Repeat the lines of the data exactly and exclude any picture among them.
——
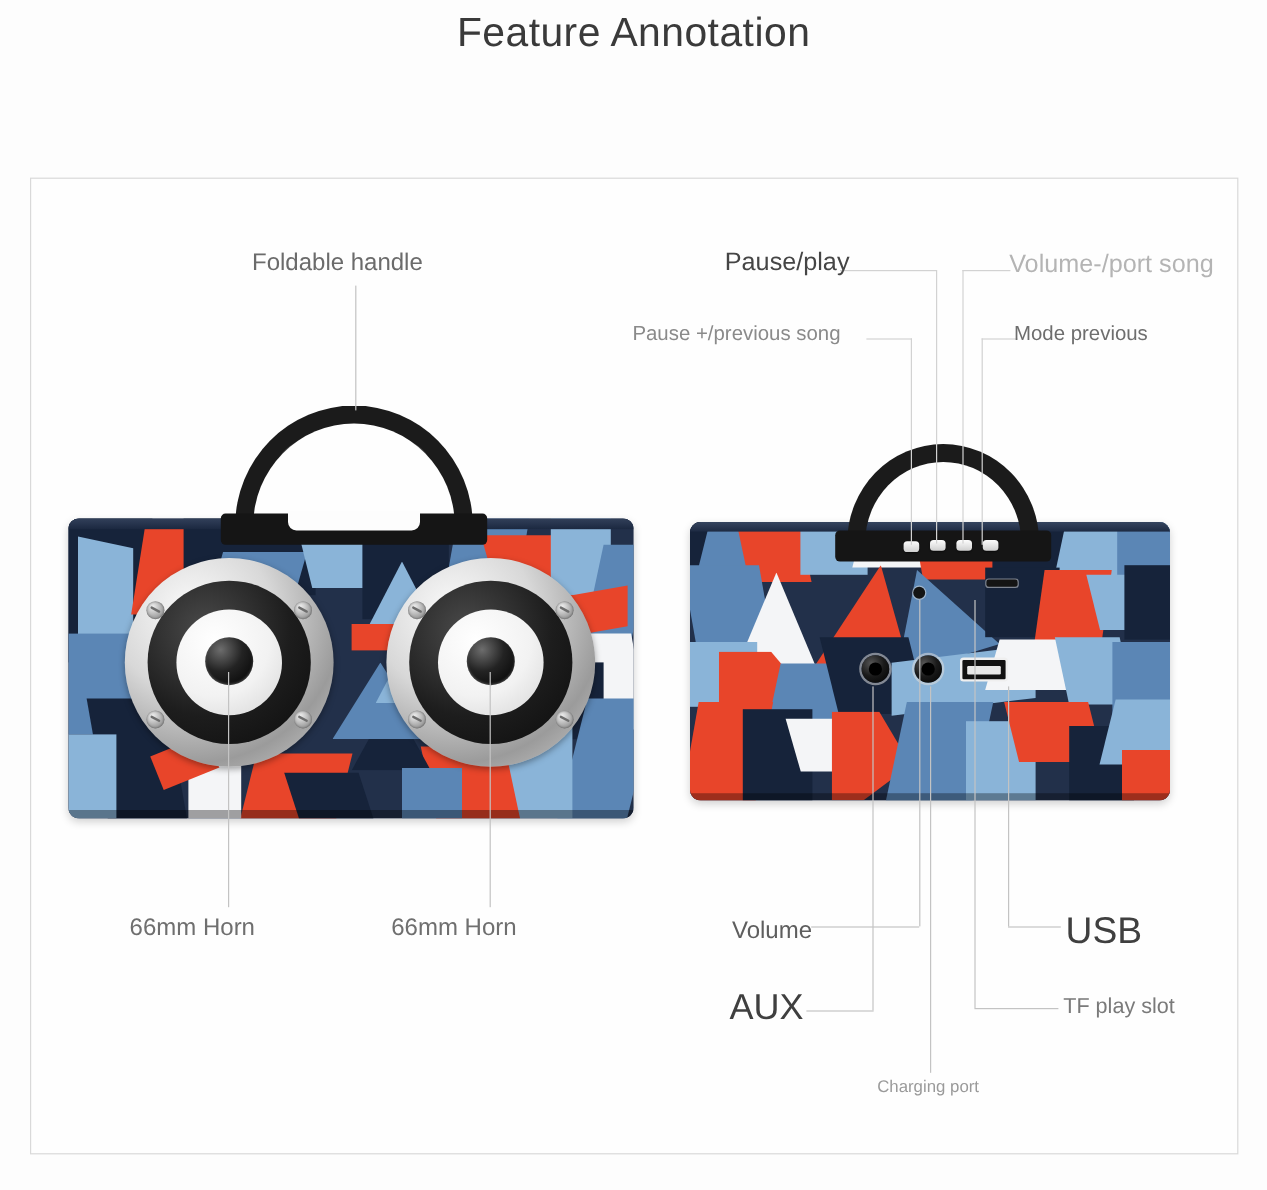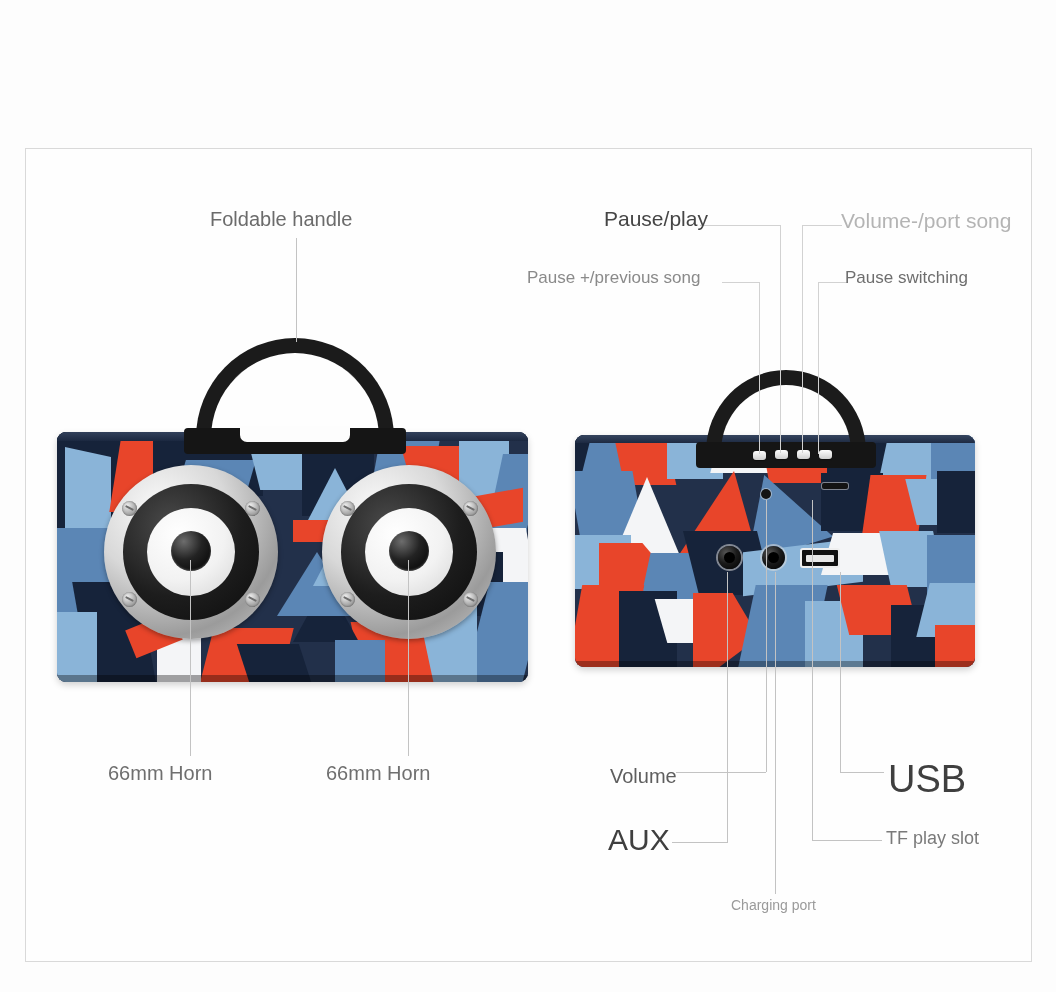--- a/index.html
+++ b/index.html
@@ -131,6 +131,7 @@
 
 <div class="page">
 
+  <div class="title">Feature Annotation</div>
 
   <div class="frame"></div>
 

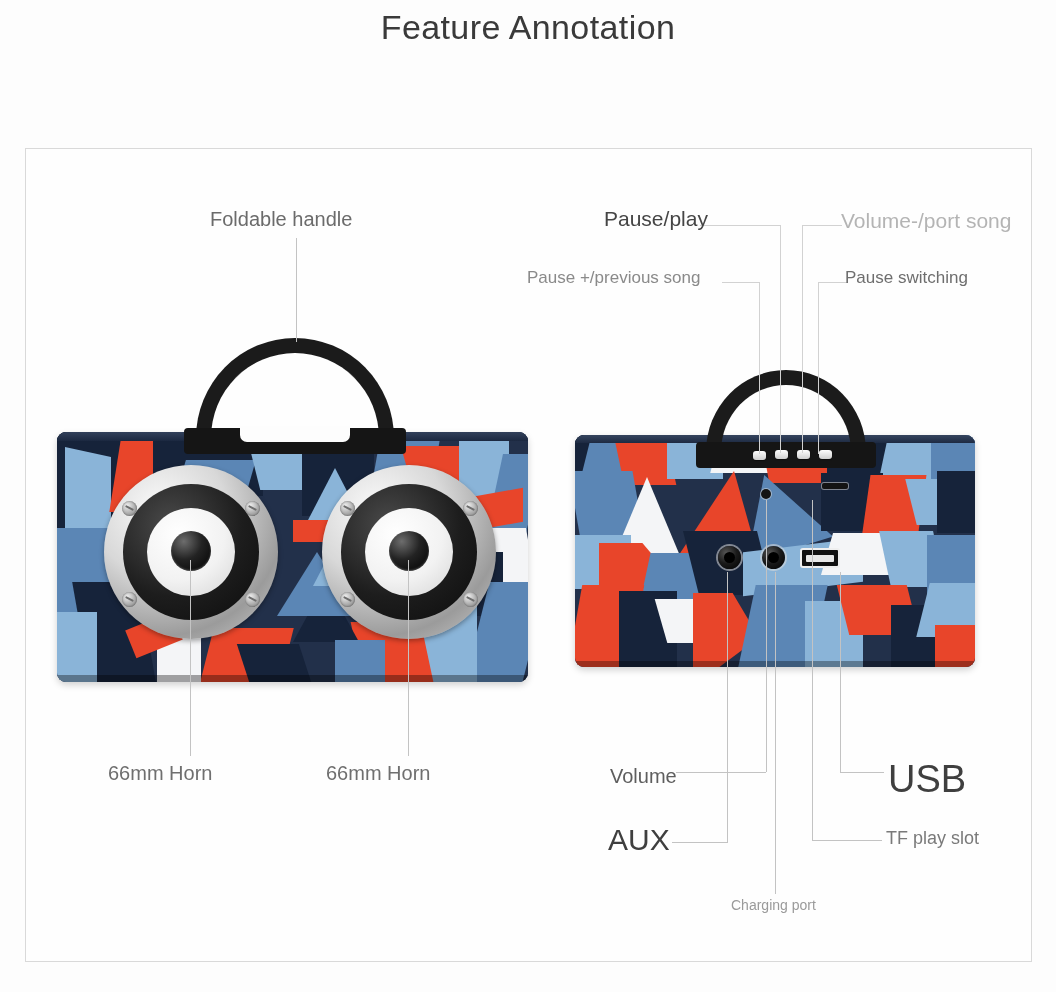--- a/index.html
+++ b/index.html
@@ -306,7 +306,7 @@
   <div class="lbl" id="lbl-pause">Pause/play</div>
   <div class="lbl" id="lbl-volminus">Volume-/port song</div>
   <div class="lbl" id="lbl-volplus">Pause +/previous song</div>
-  <div class="lbl" id="lbl-mode">Pause switching</div>
+  <div class="lbl" id="lbl-mode">Mode previous</div>
 
   <div class="lbl" id="lbl-switch">Volume</div>
   <div class="lbl" id="lbl-usb">USB</div>

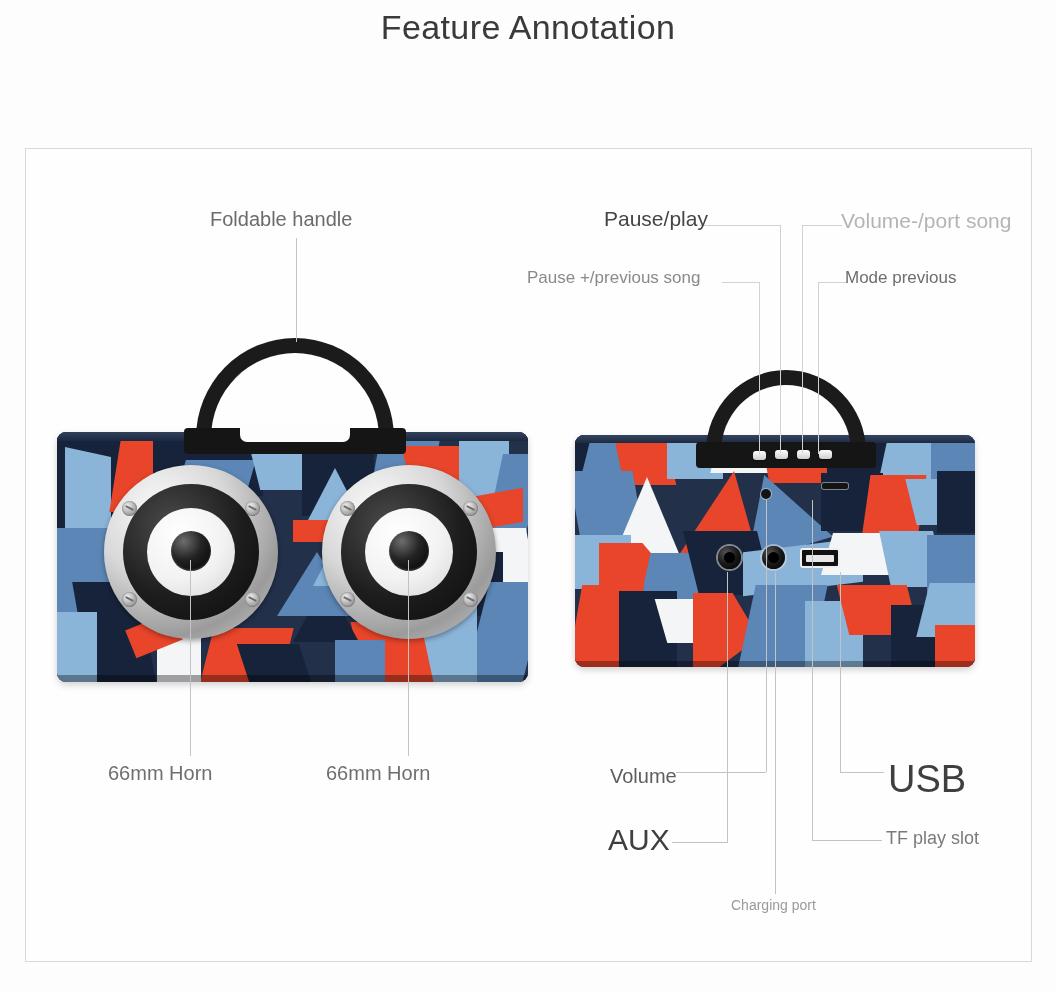--- a/index.html
+++ b/index.html
@@ -42,7 +42,7 @@
   #lbl-mode{left:845px;top:268px;font-size:17px;color:#6e6e6e;}
 
   #lbl-switch{left:610px;top:765px;font-size:20px;color:#5e5e5e;}
-  #lbl-usb{left:888px;top:758px;font-size:38px;color:#3f3f3f;}
+  #lbl-usb{left:888px;top:758px;font-size:31px;color:#3f3f3f;}
   #lbl-aux{left:608px;top:823px;font-size:30px;color:#3f3f3f;}
   #lbl-tf{left:886px;top:828px;font-size:18px;color:#7a7a7a;}
   #lbl-charging{left:731px;top:897px;font-size:14px;color:#9a9a9a;}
——
▶ **Task output**
--- a/index.html
+++ b/index.html
@@ -131,6 +131,7 @@
 
 <div class="page">
 
+  <div class="title">Feature Annotation</div>
 
   <div class="frame"></div>
 

--- a/index.html
+++ b/index.html
@@ -306,7 +306,7 @@
   <div class="lbl" id="lbl-pause">Pause/play</div>
   <div class="lbl" id="lbl-volminus">Volume-/port song</div>
   <div class="lbl" id="lbl-volplus">Pause +/previous song</div>
-  <div class="lbl" id="lbl-mode">Pause switching</div>
+  <div class="lbl" id="lbl-mode">Mode previous</div>
 
   <div class="lbl" id="lbl-switch">Volume</div>
   <div class="lbl" id="lbl-usb">USB</div>

--- a/index.html
+++ b/index.html
@@ -42,7 +42,7 @@
   #lbl-mode{left:845px;top:268px;font-size:17px;color:#6e6e6e;}
 
   #lbl-switch{left:610px;top:765px;font-size:20px;color:#5e5e5e;}
-  #lbl-usb{left:888px;top:758px;font-size:38px;color:#3f3f3f;}
+  #lbl-usb{left:888px;top:758px;font-size:31px;color:#3f3f3f;}
   #lbl-aux{left:608px;top:823px;font-size:30px;color:#3f3f3f;}
   #lbl-tf{left:886px;top:828px;font-size:18px;color:#7a7a7a;}
   #lbl-charging{left:731px;top:897px;font-size:14px;color:#9a9a9a;}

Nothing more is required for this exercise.